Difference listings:
# # #

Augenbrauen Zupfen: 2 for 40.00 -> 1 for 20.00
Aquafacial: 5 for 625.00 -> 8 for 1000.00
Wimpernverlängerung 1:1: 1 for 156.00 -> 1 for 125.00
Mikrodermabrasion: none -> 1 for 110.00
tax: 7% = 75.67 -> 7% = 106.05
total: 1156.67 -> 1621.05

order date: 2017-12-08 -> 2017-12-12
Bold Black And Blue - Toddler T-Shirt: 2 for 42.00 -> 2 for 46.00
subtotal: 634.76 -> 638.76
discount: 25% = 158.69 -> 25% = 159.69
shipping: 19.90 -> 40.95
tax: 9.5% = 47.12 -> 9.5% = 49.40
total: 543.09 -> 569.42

# # #

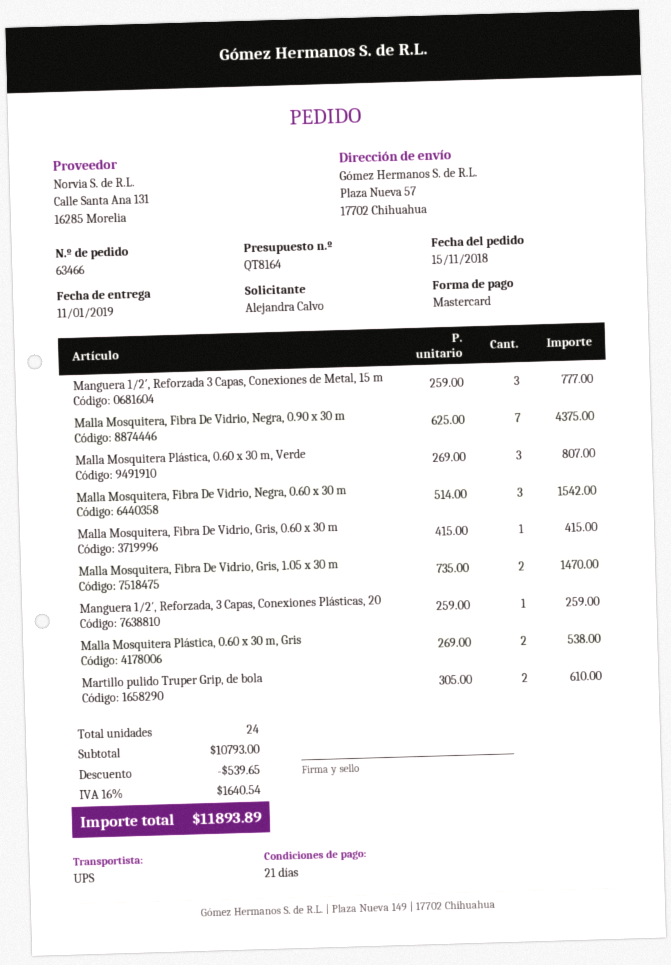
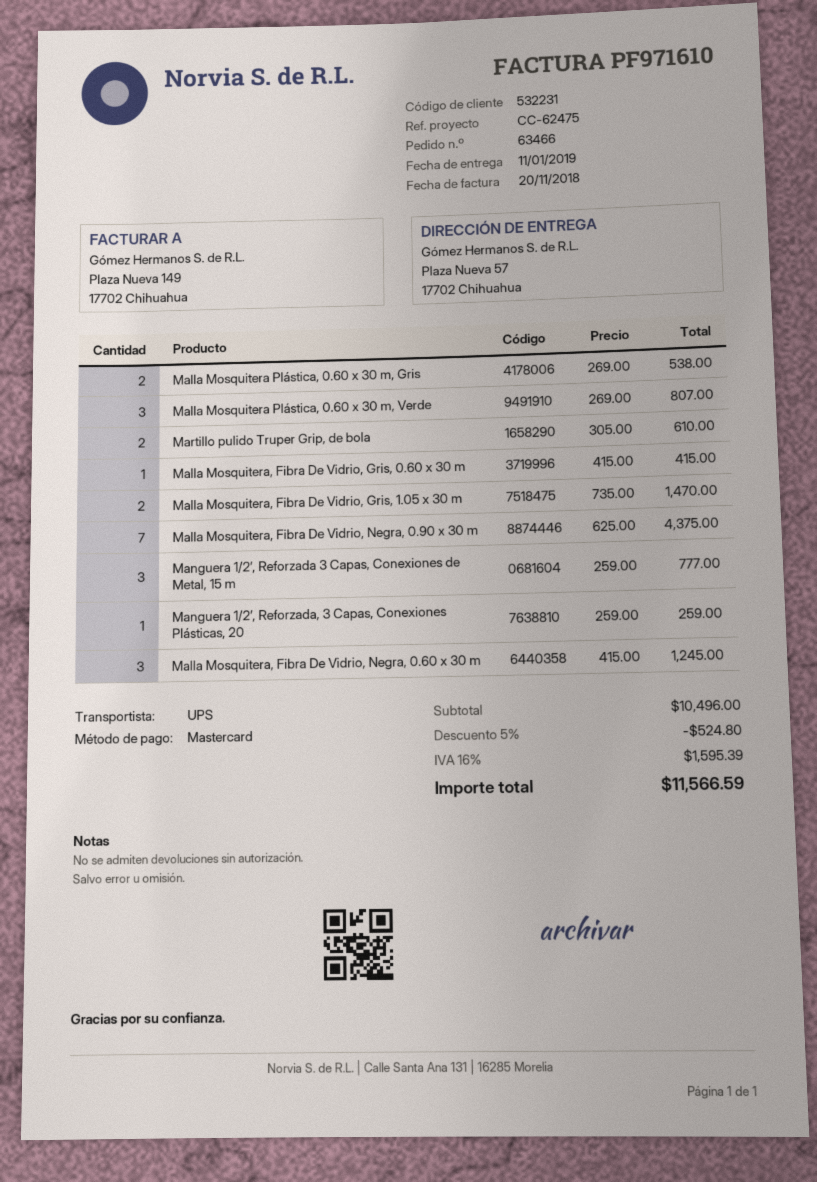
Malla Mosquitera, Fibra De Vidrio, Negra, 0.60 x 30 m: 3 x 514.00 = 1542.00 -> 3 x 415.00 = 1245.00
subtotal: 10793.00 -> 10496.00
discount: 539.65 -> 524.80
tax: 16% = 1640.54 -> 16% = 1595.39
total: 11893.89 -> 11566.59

# # #

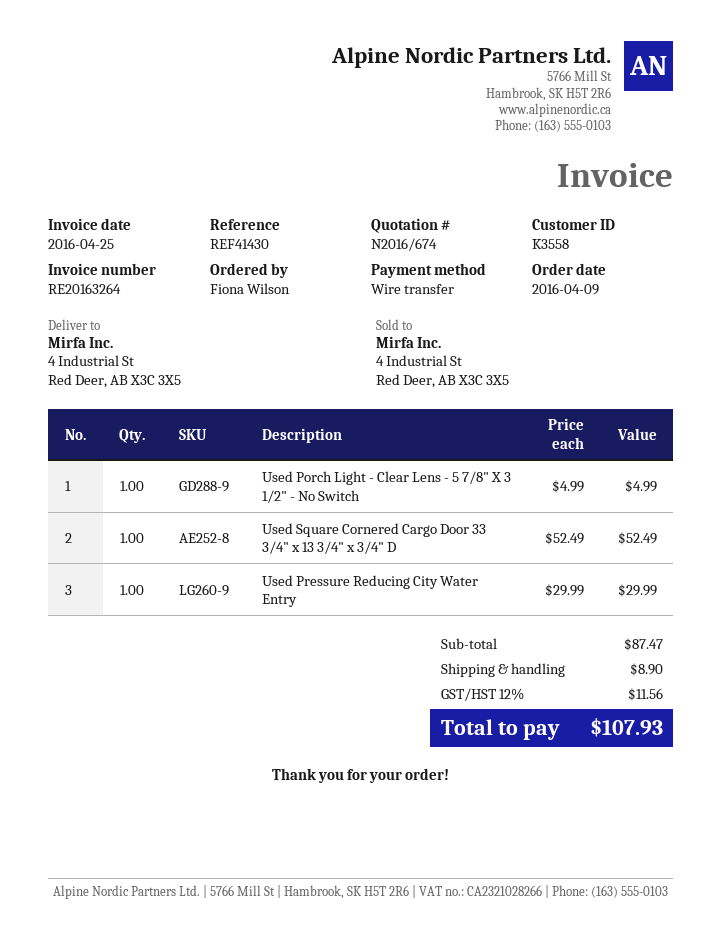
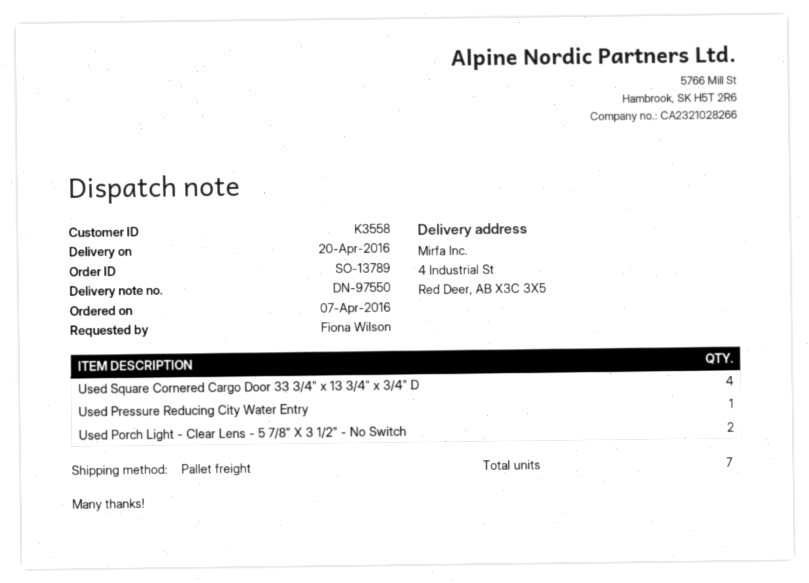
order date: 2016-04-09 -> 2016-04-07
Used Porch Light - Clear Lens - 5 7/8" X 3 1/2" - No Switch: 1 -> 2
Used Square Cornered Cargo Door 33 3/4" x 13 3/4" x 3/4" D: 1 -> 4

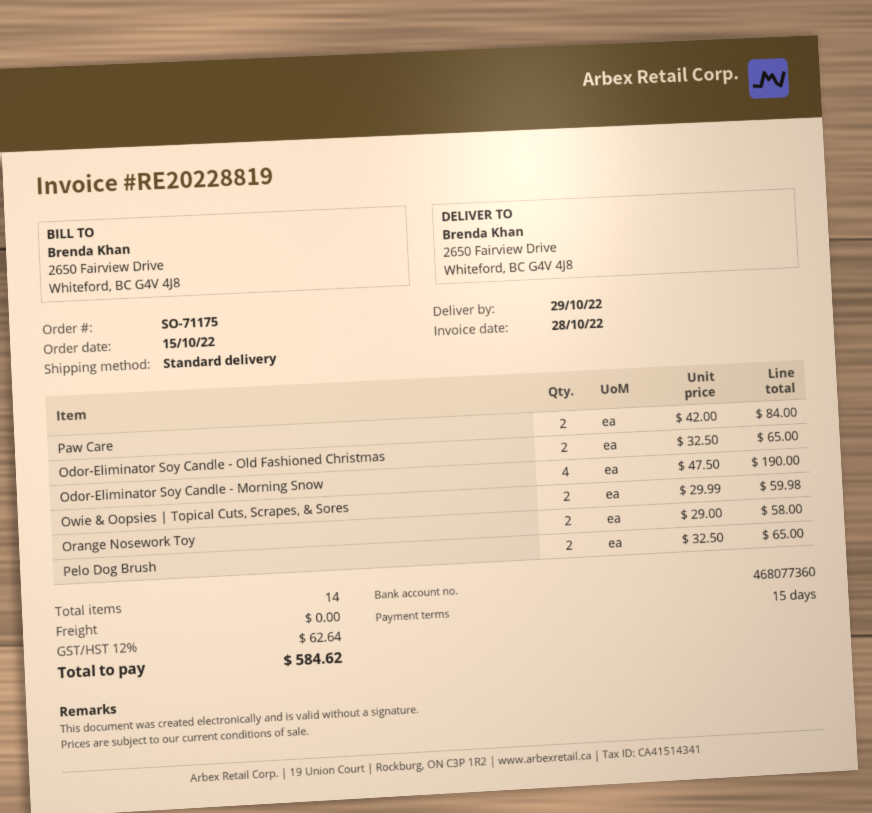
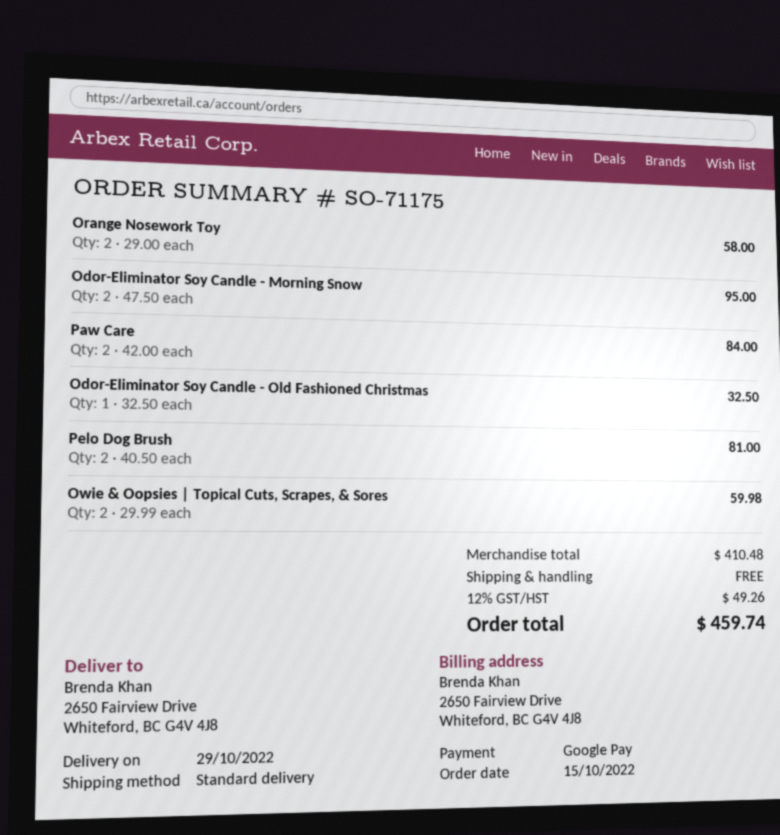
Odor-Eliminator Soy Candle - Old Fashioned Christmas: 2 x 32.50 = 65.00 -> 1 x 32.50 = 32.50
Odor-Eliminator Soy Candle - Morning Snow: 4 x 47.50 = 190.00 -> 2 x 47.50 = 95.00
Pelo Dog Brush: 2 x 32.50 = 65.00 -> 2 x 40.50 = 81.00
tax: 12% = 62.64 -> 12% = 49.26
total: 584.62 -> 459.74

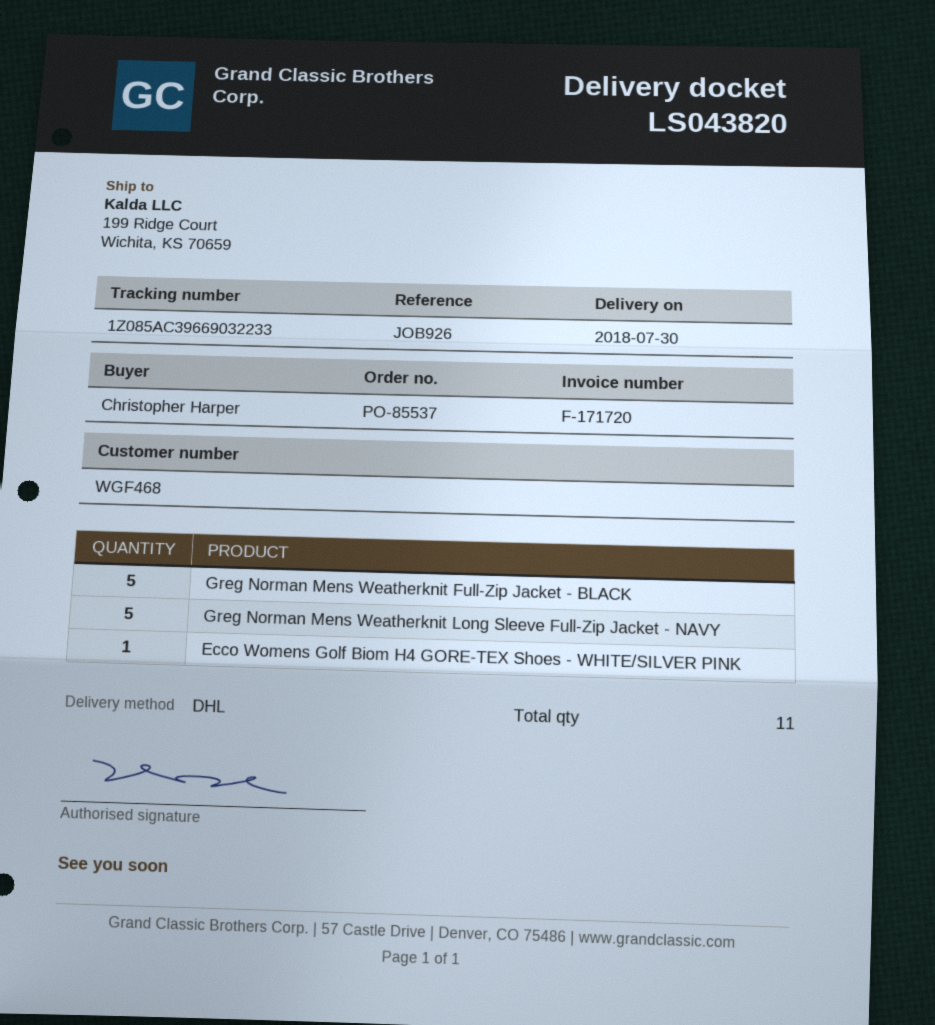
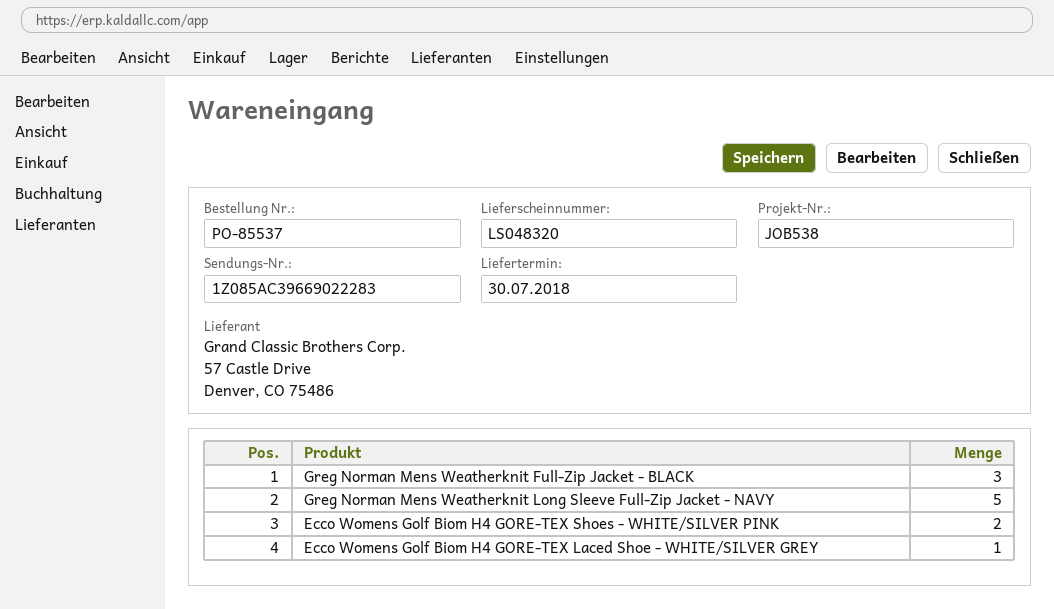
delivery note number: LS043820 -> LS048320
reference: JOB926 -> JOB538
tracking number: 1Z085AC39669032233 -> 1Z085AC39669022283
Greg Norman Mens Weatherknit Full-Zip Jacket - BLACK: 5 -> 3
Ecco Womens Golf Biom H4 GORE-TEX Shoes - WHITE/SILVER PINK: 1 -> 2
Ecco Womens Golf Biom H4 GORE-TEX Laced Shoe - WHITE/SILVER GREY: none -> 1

# # #

Exercise prompt: Starting with the line with "Augenbrauen Zupfen: 2" above and going on through the line with "total: 543.09 -> 569.42", transcribe every line exactly, both ends included, and add nothing.

Exercise answer:
Augenbrauen Zupfen: 2 for 40.00 -> 1 for 20.00
Aquafacial: 5 for 625.00 -> 8 for 1000.00
Wimpernverlängerung 1:1: 1 for 156.00 -> 1 for 125.00
Mikrodermabrasion: none -> 1 for 110.00
tax: 7% = 75.67 -> 7% = 106.05
total: 1156.67 -> 1621.05

order date: 2017-12-08 -> 2017-12-12
Bold Black And Blue - Toddler T-Shirt: 2 for 42.00 -> 2 for 46.00
subtotal: 634.76 -> 638.76
discount: 25% = 158.69 -> 25% = 159.69
shipping: 19.90 -> 40.95
tax: 9.5% = 47.12 -> 9.5% = 49.40
total: 543.09 -> 569.42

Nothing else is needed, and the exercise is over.